Obit tenta un altro mondo. Quando scrive “Le parole nascono già sporche”, formula una speranza credendo: “Che le parole nascessero guardando la porta/di casa aprirsi o le mani di una figlia.” Una figlia, una moglie, una casa potrebbero opporre al mondo un po’ di dolcezza e pietà per l’uomo. Ma anche da questa parte nascono problemi. L’invasione del mondo non si ferma. Nella casa lui dorme: “Sul divano un bicchiere capovolto /per terra i pezzi di un puzzle“. Quando lei scenderà e lo vedrà dormire sul divano, cosa farà? “Penserai a come sto dimagrendo/a forza di cercare il pezzo mancante.” Penserà, ma farà qualcosa?

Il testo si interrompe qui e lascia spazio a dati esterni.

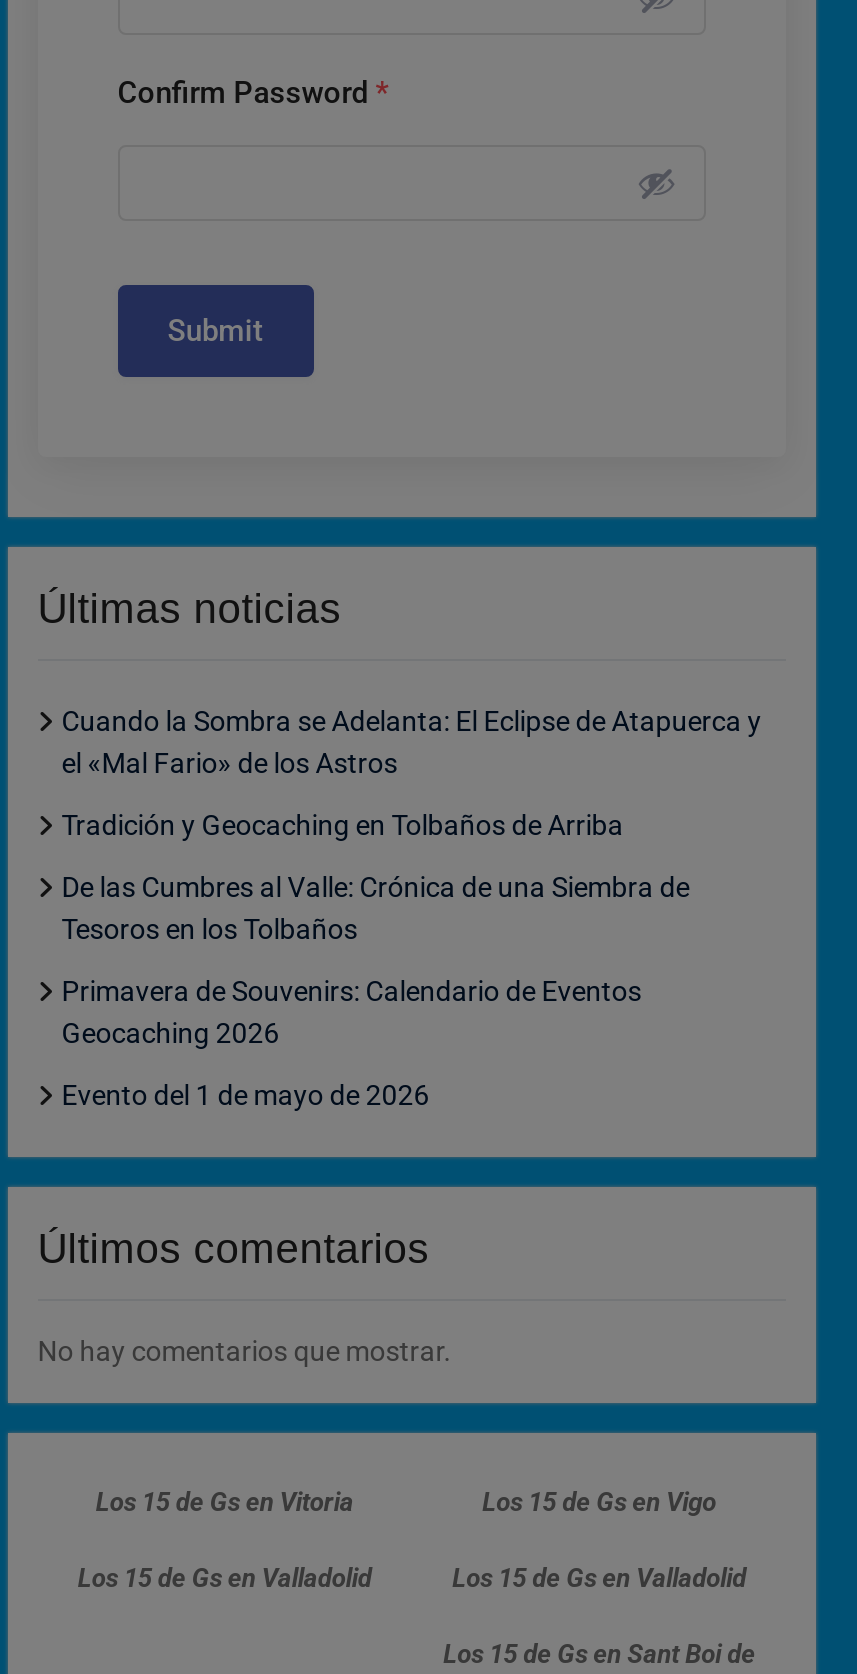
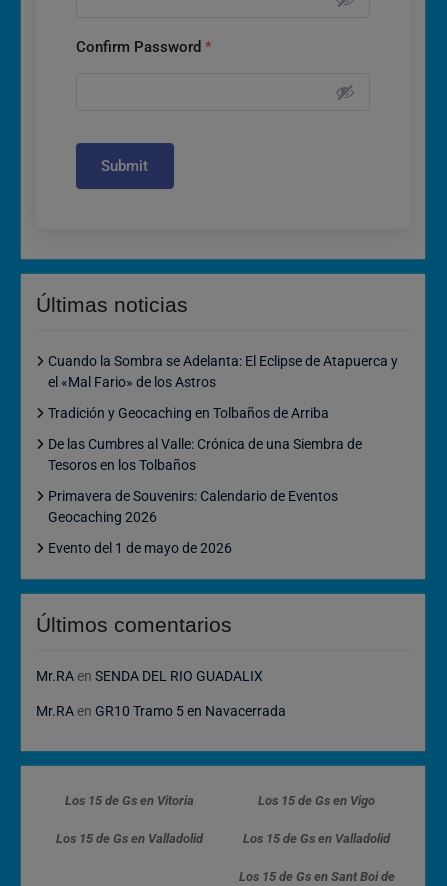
- No hay comentarios que mostrar.
+ Mr.RA en SENDA DEL RIO GUADALIX
+ Mr.RA en GR10 Tramo 5 en Navacerrada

La parola è sporca, il mondo violento, l’uomo nel mondo perde una parte del puzzle e non si ricompone più: neanche nella pace domestica, se c’è la pace. La malattia si diffonde e non ti lascia. Il poeta ama e sa di amare, però: “perchè alla fine/è vero che ti amo e non posso/però è anche vero che il tuo egoismo/fa crollare ogni piccola conquista.” Si può amare, anche se l’amore reca con sè una trappola, e lei rimane pur sempre un essere del mondo. Che fare? Obit chiude:“ senza preavviso arriverranno/chiuderemo le porte/ distrattamente/ le teniamo sempre chiuse.” C’è forse una nostalgia per il poeta che si è lucidamente tuffato nel mondo? È una nostalgia per le porte chiuse, oppure è l’impossibilità di aprirsi dell’uomo e del mondo il male più profondo? Dalle piogge acide a stento ci salva il sorriso di una figlia e ancora più debole è l’amore di una donna che comuque arriva da porti crudeli. “La “chiarezza” di Obit illumina il mondo e l’anima dell’uomo: schiudendo il buio e lasciando ben poche illusioni.